EXERCISE DETAILS:
The records below must be repeated exactly, but without their pictures.

Front-end code edit data:
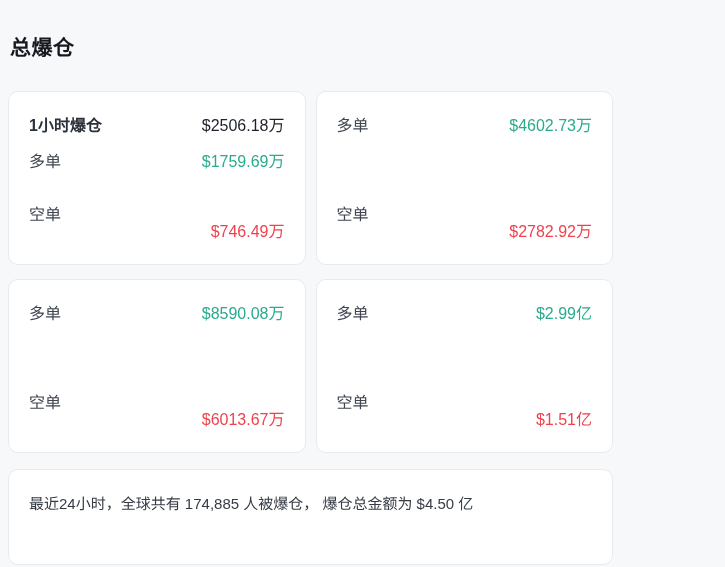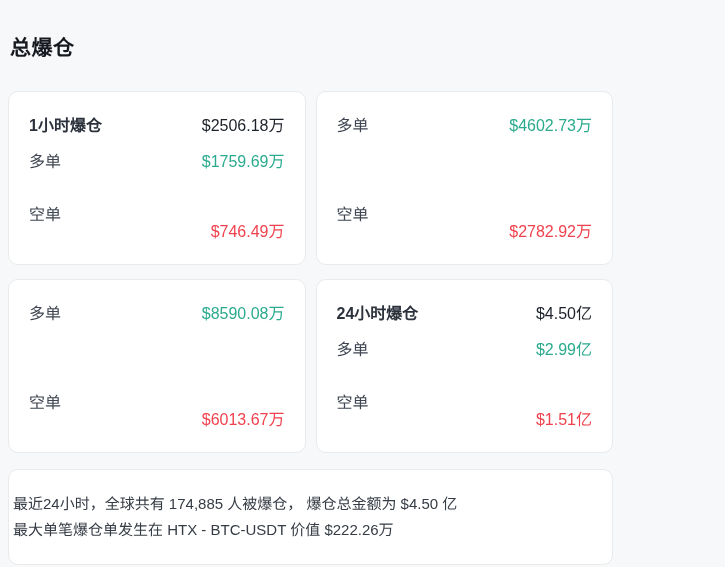--- a/index.html
+++ b/index.html
@@ -114,10 +114,6 @@
     </section>
 
     <section class="card stat-card">
-      <div class="row head">
-        <span class="label">24小时爆仓</span>
-        <span class="value">$4.50亿</span>
-      </div>
       <div class="row">
         <span class="label">多单</span>
         <span class="value green">$2.99亿</span>

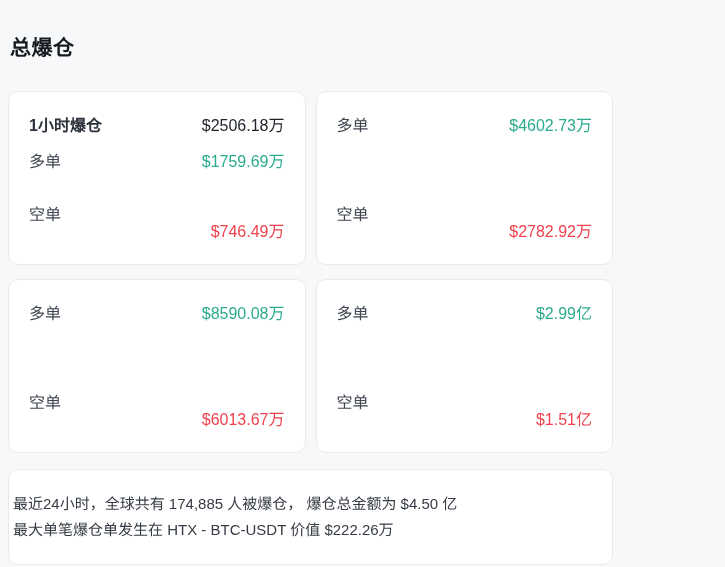--- a/index.html
+++ b/index.html
@@ -60,7 +60,7 @@
   .summary-card{
     margin-top:16px;
     height:96px;
-    padding:21px 4px;
+    padding:21px 20px;
     font-size:15px;
     line-height:26px;
     color:#363c45;

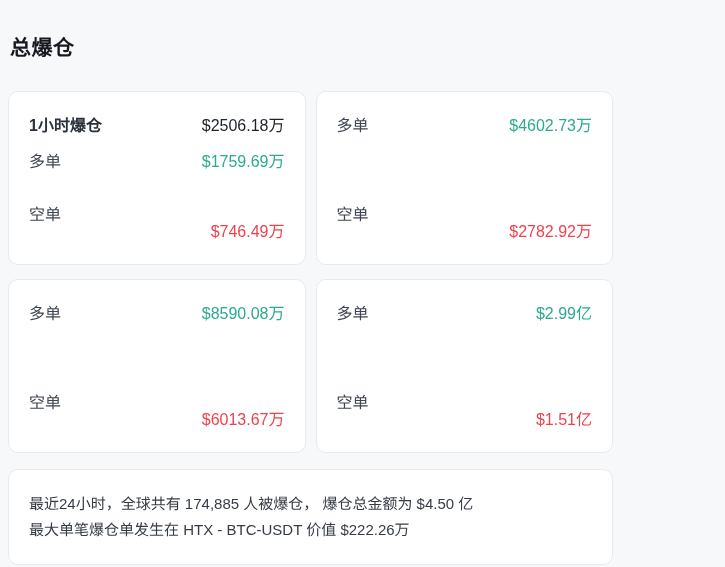--- a/index.html
+++ b/index.html
@@ -128,7 +128,6 @@
 
   <section class="card summary-card">
     <p>最近24小时，全球共有 174,885 人被爆仓， 爆仓总金额为 $4.50 亿</p>
-    <p>最大单笔爆仓单发生在 HTX - BTC-USDT 价值 $222.26万</p>
   </section>
 
 </div>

WRITTEN ANSWER:
--- a/index.html
+++ b/index.html
@@ -114,10 +114,6 @@
     </section>
 
     <section class="card stat-card">
-      <div class="row head">
-        <span class="label">24小时爆仓</span>
-        <span class="value">$4.50亿</span>
-      </div>
       <div class="row">
         <span class="label">多单</span>
         <span class="value green">$2.99亿</span>

--- a/index.html
+++ b/index.html
@@ -60,7 +60,7 @@
   .summary-card{
     margin-top:16px;
     height:96px;
-    padding:21px 4px;
+    padding:21px 20px;
     font-size:15px;
     line-height:26px;
     color:#363c45;

--- a/index.html
+++ b/index.html
@@ -128,7 +128,6 @@
 
   <section class="card summary-card">
     <p>最近24小时，全球共有 174,885 人被爆仓， 爆仓总金额为 $4.50 亿</p>
-    <p>最大单笔爆仓单发生在 HTX - BTC-USDT 价值 $222.26万</p>
   </section>
 
 </div>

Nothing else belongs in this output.